Студопедия.Орг Главная | Случайная страница | Контакты | Мы поможем в написании вашей работы!  
 

Нелучший друг



Алекс

Дорогой дневник!

Осталось три раза поспать до премьеры «Гамлета» в Большом оперном театре. Мне там нравится. Зал весь красный, и на сцене я словно увеличиваюсь в размерах. Становлюсь великаном. Готов спорить, что на сцене можно разместить три наших дома. Вчера вечером мы провели репетицию, и наконец‑то все помнили текст, и у Джо‑Джо потекла косметика, и она обнимала Сиана, которого обычно не жалует, и заставила нас всех сесть кружком на сцене и поговорить о наших страхах и надеждах по поводу премьеры.

Кейти первой подняла руку.

– Я боюсь, моя мама рехнется, – объявила она.

Улыбка сползла с лица Джо‑Джо, и она спросила, что Кейти имеет в виду. Та пожала плечами и больше не произнесла ни слова, лишь щелкала эластичным поясом штанов, пока я не попросил ее этого не делать.

Я поднял руку.

– Надеюсь, зрители закричат: «На бис!» – после чего Терри и Син захихикали.

– Я тоже на это надеюсь, – поддержала Джо‑Джо и подмигнула мне. – Хотя, уверена, они просто будут долго аплодировать, если им понравится наша постановка.

Она подняла руки с оттопыренными указательными пальцами, и это означало, все должны успокоиться и слушать ее.

– А теперь, кто думает, что понимает, почему мы ставим эту пьесу?

Мы все принялись переглядываться. Наконец Бонни Николлс подняла руку.
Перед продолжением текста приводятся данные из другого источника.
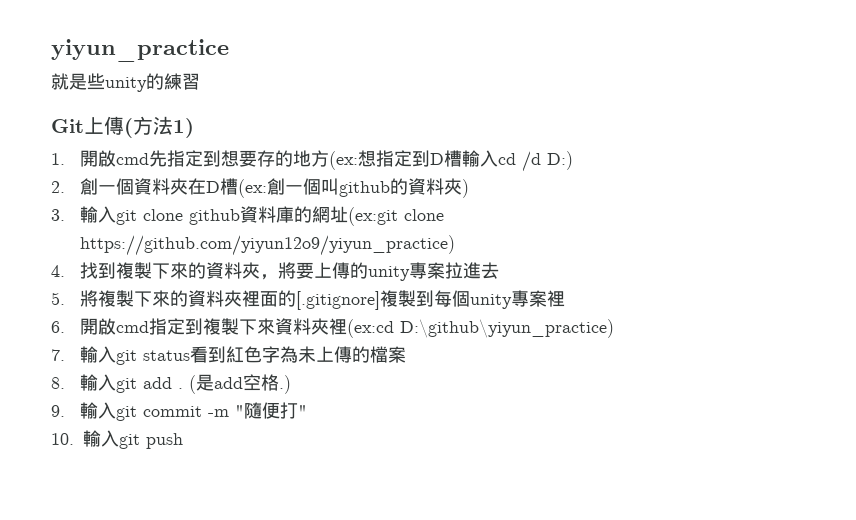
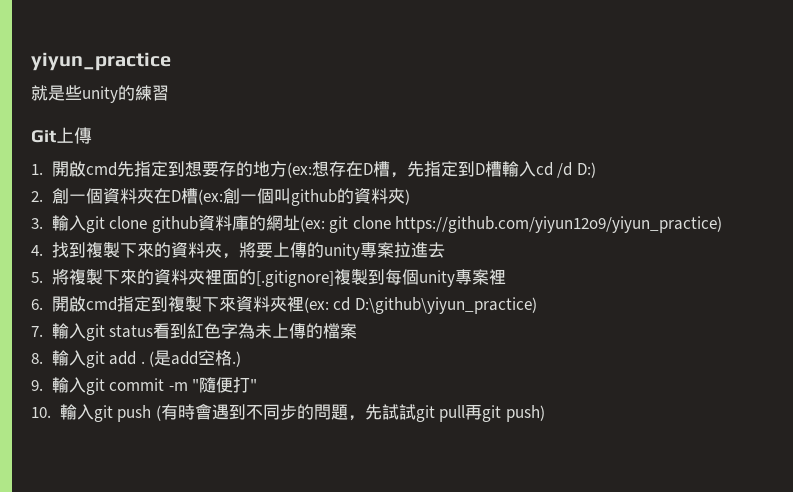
[124,116,194,138] (方法1) -> (92, 135) none
(376, 158) none -> [328,161,424,178] 存在D槽，先
[347,207,398,226] (ex:git -> [299,216,349,233] (ex: git
[346,319,394,338] (ex:cd -> [303,297,351,313] (ex: cd
(183, 441) none -> [155,403,545,422] (有時會遇到不同步的問題，先試試git pull再git push)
– Потому что мы действительно талантливые дети?

Джо‑Джо улыбнулась.

– Это одна из причин. Спасибо, Бонни. Кто‑нибудь еще?
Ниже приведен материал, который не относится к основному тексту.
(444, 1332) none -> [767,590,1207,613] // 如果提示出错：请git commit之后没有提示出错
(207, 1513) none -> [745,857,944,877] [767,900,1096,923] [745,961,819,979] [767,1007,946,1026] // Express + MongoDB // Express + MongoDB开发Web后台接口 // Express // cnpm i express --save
– Потому что пьеса знаменитая, – предположил Лиам, и Джо‑Джо сказала, что да, но, возможно, нам нужен намек.

– Где разворачивается действие пьесы?

– В Белфасте, – ответил я.

– Верно! – воскликнула Джо‑Джо, и я раздулся от гордости.
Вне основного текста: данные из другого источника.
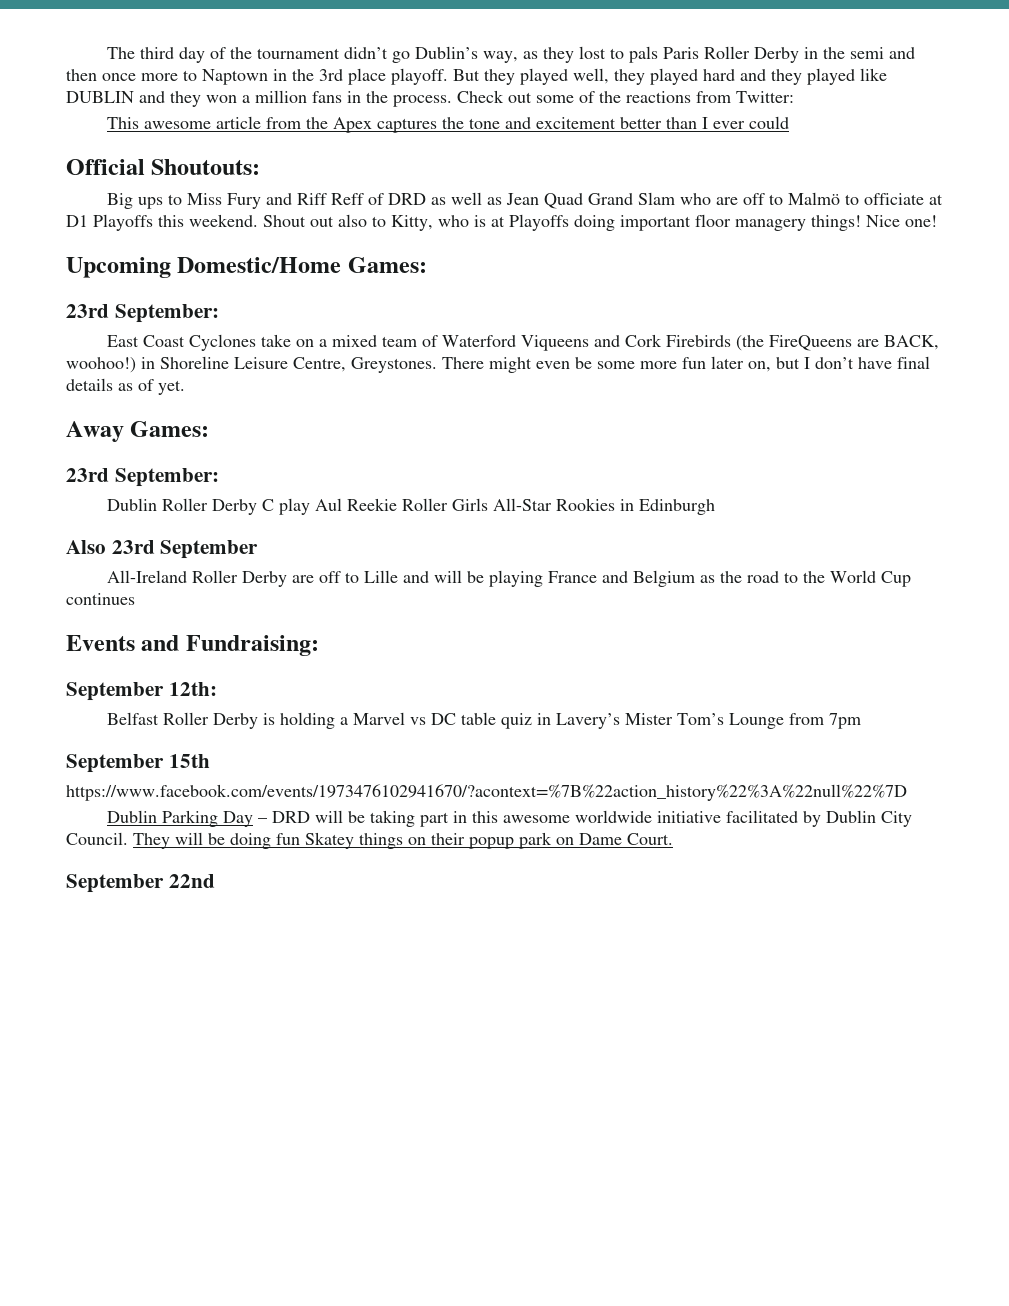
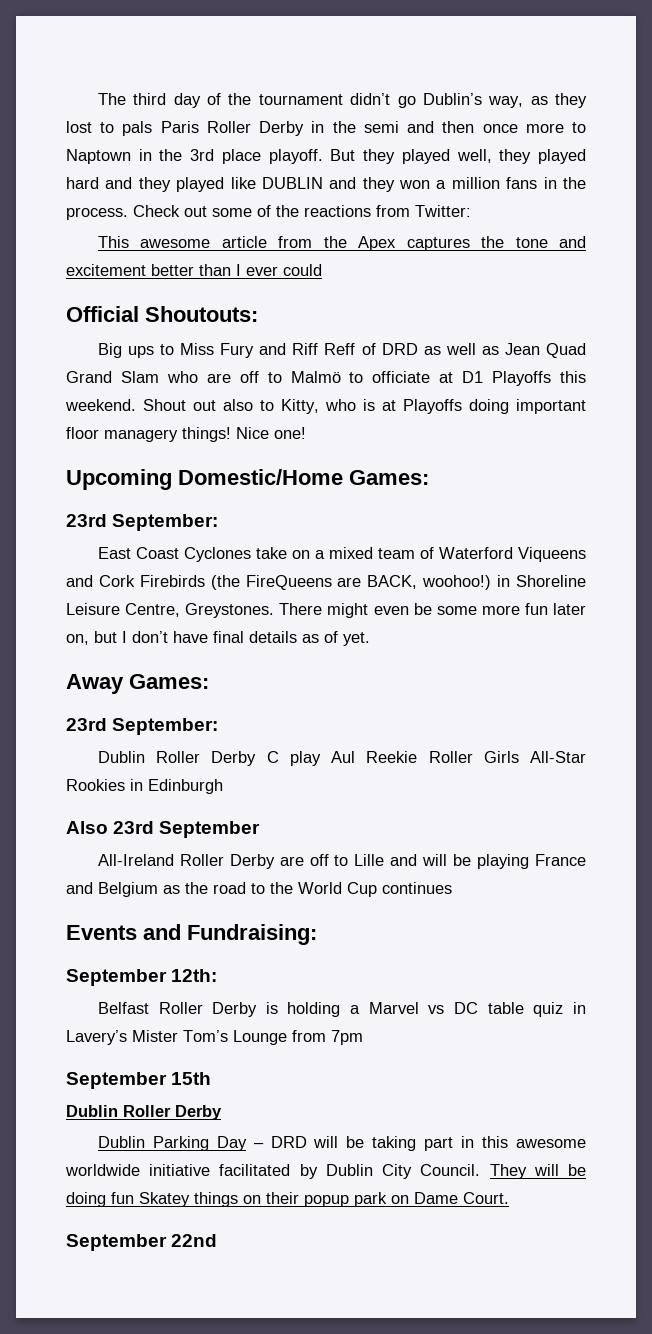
[66,784,907,801] https://www.facebook.com/events/1973476102941670/?acontext=%7B%22action_history%22%3A%22null%22%7D -> [66,1105,222,1120] Dublin Roller Derby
Ее лицо стало очень серьезным, и она приложила палец к губам.

– А где разворачивается действие пьесы у Шекспира?

Все зашептались, и я увидел, что Терри смотрит на экран мобильника.

– В Дании, – сообщил он.

– Да! – крикнула Джо‑Джо, наставив палец на Терри. – И что Шекспир говорит о Дании?

– Она отвратительна, – ответил я. И когда она открыла рот, чтобы вновь воскликнуть «Верно!», я опять поднял руку, и Джо‑Джо склонила голову набок, дожидаясь продолжения.

– Вы хотите сказать, что Белфаст отвратительный? – уточнил я.

– Отвратительный, – вставил Терри, и остальные согласились.

– Целиком? – мягко спросила Джо‑Джо. – Или только что‑то в нем?

Бонни подняла руку.

– Я люблю мороженное «Модс». Его можно купить только в Северной Ирландии, и когда я его ем, то жалею всех, кто здесь не живет.

Королева Гертруда – вообще‑то, ее зовут Саманта, но она требует, чтобы мы все называли ее королевой Гертрудой, – подняла руку.

– Я люблю бухту Елены.

Бухта Елены – пляж в трех милях от нашего дома. Я там никогда не был, но бабушка показывала мне фотографии, и бухта выглядела красивой.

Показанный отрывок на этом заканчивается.